Todo lo creado surge con el fin de crecer y desarrollar sus potencialidades. Los árboles, por ejemplo, nacen con el fin de tener las máximas raíces, el máximo tronco y la máxima copa, de crear semillas y de formar bosques.
Pero el ser humano puede, también, sembrar esos mismos árboles en una maceta y regarlos, podarlos, abonarlos, limpiarlos, desparasitarlos y hacerles otras labores con el propósito de que no crezcan, alterando así el fin último de la Naturaleza.
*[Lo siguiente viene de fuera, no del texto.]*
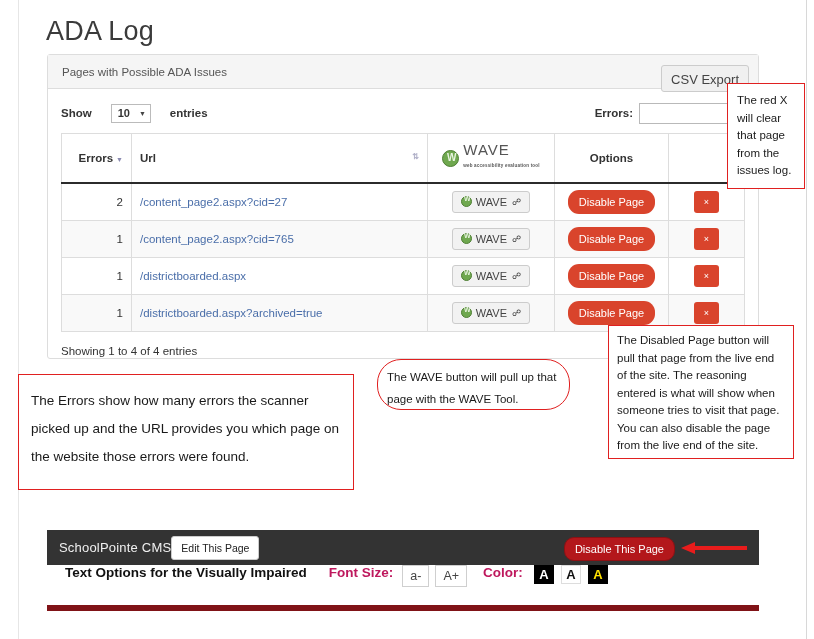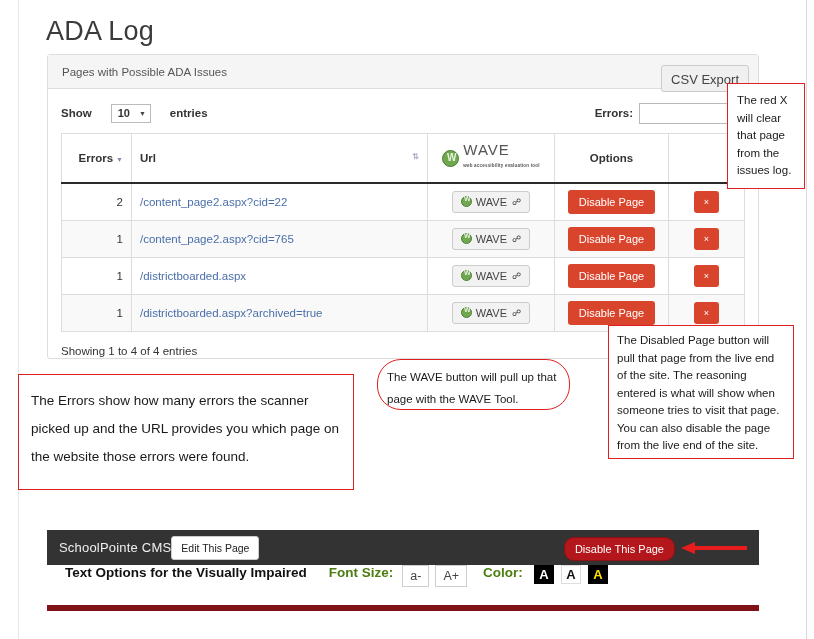--- a/index.html
+++ b/index.html
@@ -360,7 +360,7 @@
           <tr class="odd">
             <td class="c-errors">2</td>
             <td class="c-url">
-              <a href="#">/content_page2.aspx?cid=22</a>
+              <a href="#">/content_page2.aspx?cid=27</a>
             </td>
             <td class="c-wave">
               <span class="wave-btn">

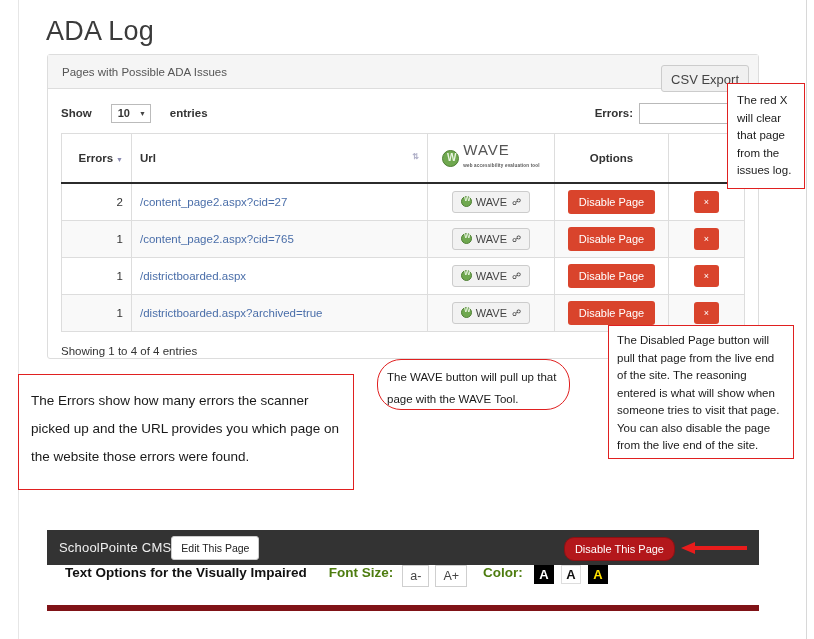--- a/index.html
+++ b/index.html
@@ -160,7 +160,7 @@
     display: inline-block;
     background: #d9442c;
     color: #ffffff;
-    border: none; border-radius: 3px;
+    border: none; border-radius: 11px;
     font-size: 11px;
     padding: 6px 11px;
     cursor: pointer;

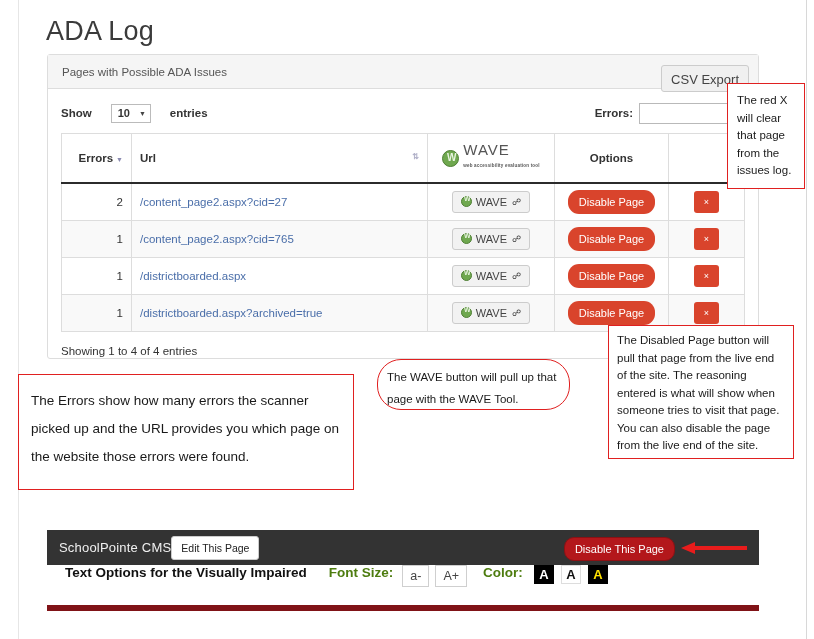--- a/index.html
+++ b/index.html
@@ -267,7 +267,7 @@
     margin-right: 22px;
   }
   .access-label {
-    font-size: 13.5px; font-weight: bold; color: #4d7c0f;
+    font-size: 13.5px; font-weight: bold; color: #be185d;
     margin-right: 9px;
   }
   .size-btn {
Los seres humanos somos criaturas de la Naturaleza y hemos nacido con el fin de desarrollar todas nuestras potencialidades, que son esencialmente espirituales.
Cuando éramos chicos, nos ponían el ejemplo de la estaca que se asienta junto al árbol joven para guiarlo con rectitud.
Como parte de esa obra educacional, nos podaban, nos regaban, nos limpiaban y nos hacían otras labores para que formáramos parte de la civilización, que no es una selva en la que una planta pueda parasitar y estrangular a otra, sino un jardín, en el que hay otros elementos como nosotros con los que tenemos que convivir. La idea de la Educación era (debía ser, más bien) desarrollar todas las potencialidades que tenemos como seres humanos para actuar dentro de ese ecosistema complejo que es la humanidad.
Ahora bien, a algunos jardineros se les iba (se les va) la mano o, directamente, buscaban podar más de la cuenta y, en lugar de crear árboles grandes y hermosos, creaban árboles tan pequeños que cabrían en una maceta.
Para conseguir que un espíritu que tiende a lo máximo acabe en un bonsái, el jardinero (el “educador”) utilizaba y utiliza una herramienta básica que sirve para todo, el miedo, que tiene múltiples formas y caretas, tanto el miedo a la vida, como el miedo a la muerte.